Academic research around my chosen theme

Below is a documentation of how Charlotte found the appropriate academic theme to justify the idea of Utilitarianism, taken from her blog:

Following our previous research on a chosen theme last term, I am going to be expanding this research broadening my knowledge on the theme, Information and Control.

Last term I was interested in looking at the Utilitarianism theory, which tied closely to Jeremy Bentham’s Panopticon method of surveilence.

Jeremy Bentham and Utilitariansm

  • Utilitarianism is a philosophical theory created by Scholars Bentham and Mill. Although split into Act and Rule Utilitarianism, the overall idea is to enable people to help make the correct decisions that they may face through maxmising the possibility of the best consequence. (Nathanson,S. n.d.)
  • Bentham answered the question of what good is through the idea of hedonism. Hedonists define something to be good if they are ‘intrinsically’ good (good within themselves). Not, because they produce some further valuable thing. (Nathanson,S. n.d.)

Loving big brother – John E. McGrath (2004)

  • Following on from the idea of the panoptican and Utilitarianism regarding surveillance within society. I found a link between these two ideas and how it is ‘just’ for a utilitarian to propose an ethical decision with the greater good in mind.
  • This for me links heavily to the idea of surveillance within society such as cctv. McGrath(2004) states in his Book ‘Loving Big Brother’ that “surveillance is routinely justified in terms of crime prevention and routinely criticised as an invasion of privacy.” He then goes on to discuss how the history of surveillance cameras within the UK is tied up to football related violence, initially attempting to curtail ‘hooligans’ from out-breaking and by the end of the 1980’s crowd surveillance at football matches were routine.
  • I would argue this idea of having CCTV cameras as a deterrent for misbehaviour has escalated enormously, leaving the UK with an estimate of between 4 million and 5.9 million CCTV surveillance cameras.
  • McGrath discusses the idea that even though some may argue this surveillance is an invasion of privacy, for some reason we love to be watched and watch whose being watched. He then goes on to talk about how he would endlessly enjoy watching the Television reality tv series Big Brother, and also footage from September 11. (911)
  • This concept for me brings out the human need, to want to see and know everything. However, this concept for me is something I would like to bring forward within my project, in the sense of control within society.

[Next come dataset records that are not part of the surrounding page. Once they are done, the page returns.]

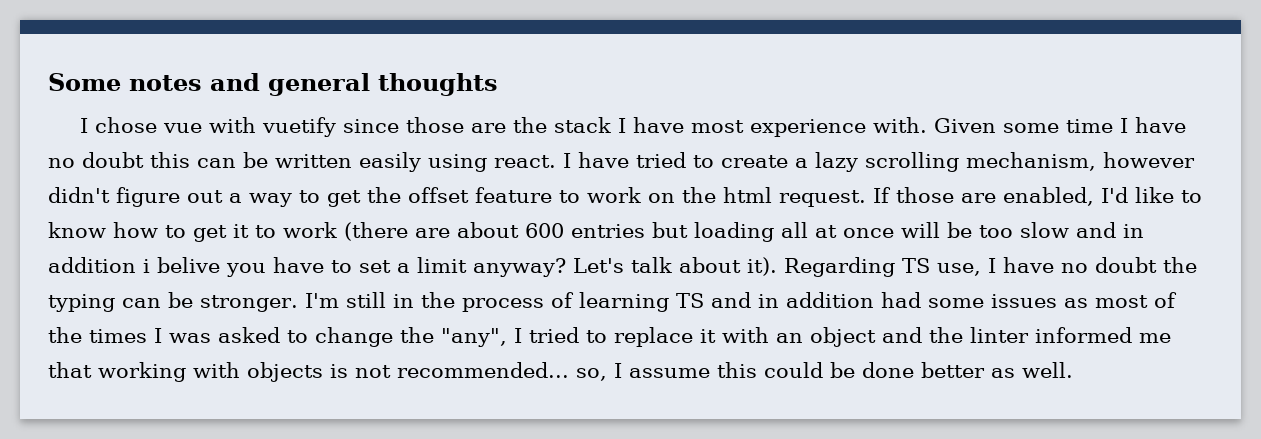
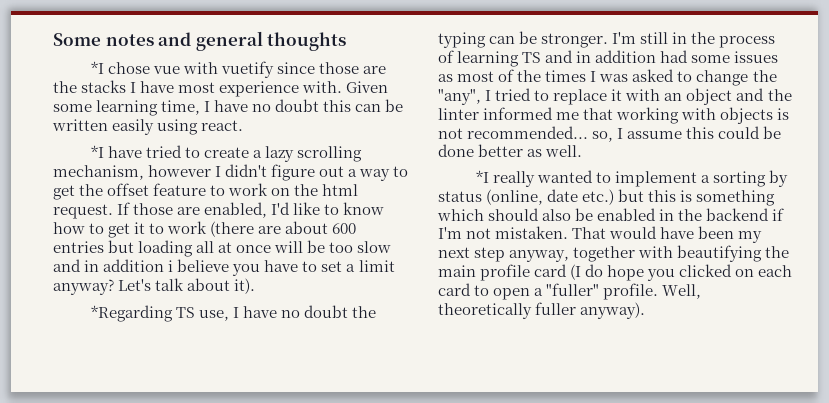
[80,118,89,133] I -> [90,61,104,74] *I
[554,117,612,133] stack -> [81,80,127,93] stacks
[1066,119,1114,133] time -> [96,100,201,116] learning time,
[563,153,571,168] I -> [90,145,104,158] // *I
(1195, 160) none -> [215,166,222,177] I
[157,257,220,273] belive -> [177,259,230,272] believe
[784,257,895,277] Regarding -> [90,305,173,322] // *Regarding
(1073, 370) none -> [475,170,789,187] [438,189,776,206] [437,208,785,221] [438,226,763,243] [438,245,790,262] [438,264,793,281] [438,283,702,300] [438,302,646,319] // *I really wanted to implement a sorting by status (online, date etc.) but this is something which should also be enabled in the backend if I'm not mistaken. That would have been my next step anyway, together with beautifying the main profile card (I do hope you clicked on each card to open a "fuller" profile. Well, theoretically fuller anyway).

Which lead me on to the writer David Lyon.

Surveilence society – Monitoring everyday life (2001)

  • The first point that came to my interest when reading parts of this book, was Lyons idea of disappearing bodies. He describes this as being something when we do things at a distance, he uses the example of “making a phone call means communicating by voice alone, but even when we email, that trace of embodiment is gone…typed symbols like smileys are meant to stand in for the invisible face.”(Lyon, D. 2001)
  • Lyon goes on to explain that since the 1960’s bodies have been disappearing at an accelerating rate. He states that “Communication and information technologies enable not only fax and fixed phone communication, but also email, credit card transactions, cell phones and the internet”(Lyon, D. 2001).
  • This idea of disembodied communication for me relates heavily to the surveillance within society, whether it’s CCTV, cellular tracking, Wi-Fi tracking and so on. Although you’re not being followed by a physical person, the technology is able to track you.
  • Lyon then goes on to discuss some of the consequences of disembodied relationships, one of them being: Modern notions of ‘public’ and ‘private’ are challenged. He states that “the boundaries between them are blurred when all manner of once ‘private’ life details circulate within a very ‘public’ computer.”
  • This consequence goes back to the whole idea of surveillance within society and the idea of privacy and freedom when communicating.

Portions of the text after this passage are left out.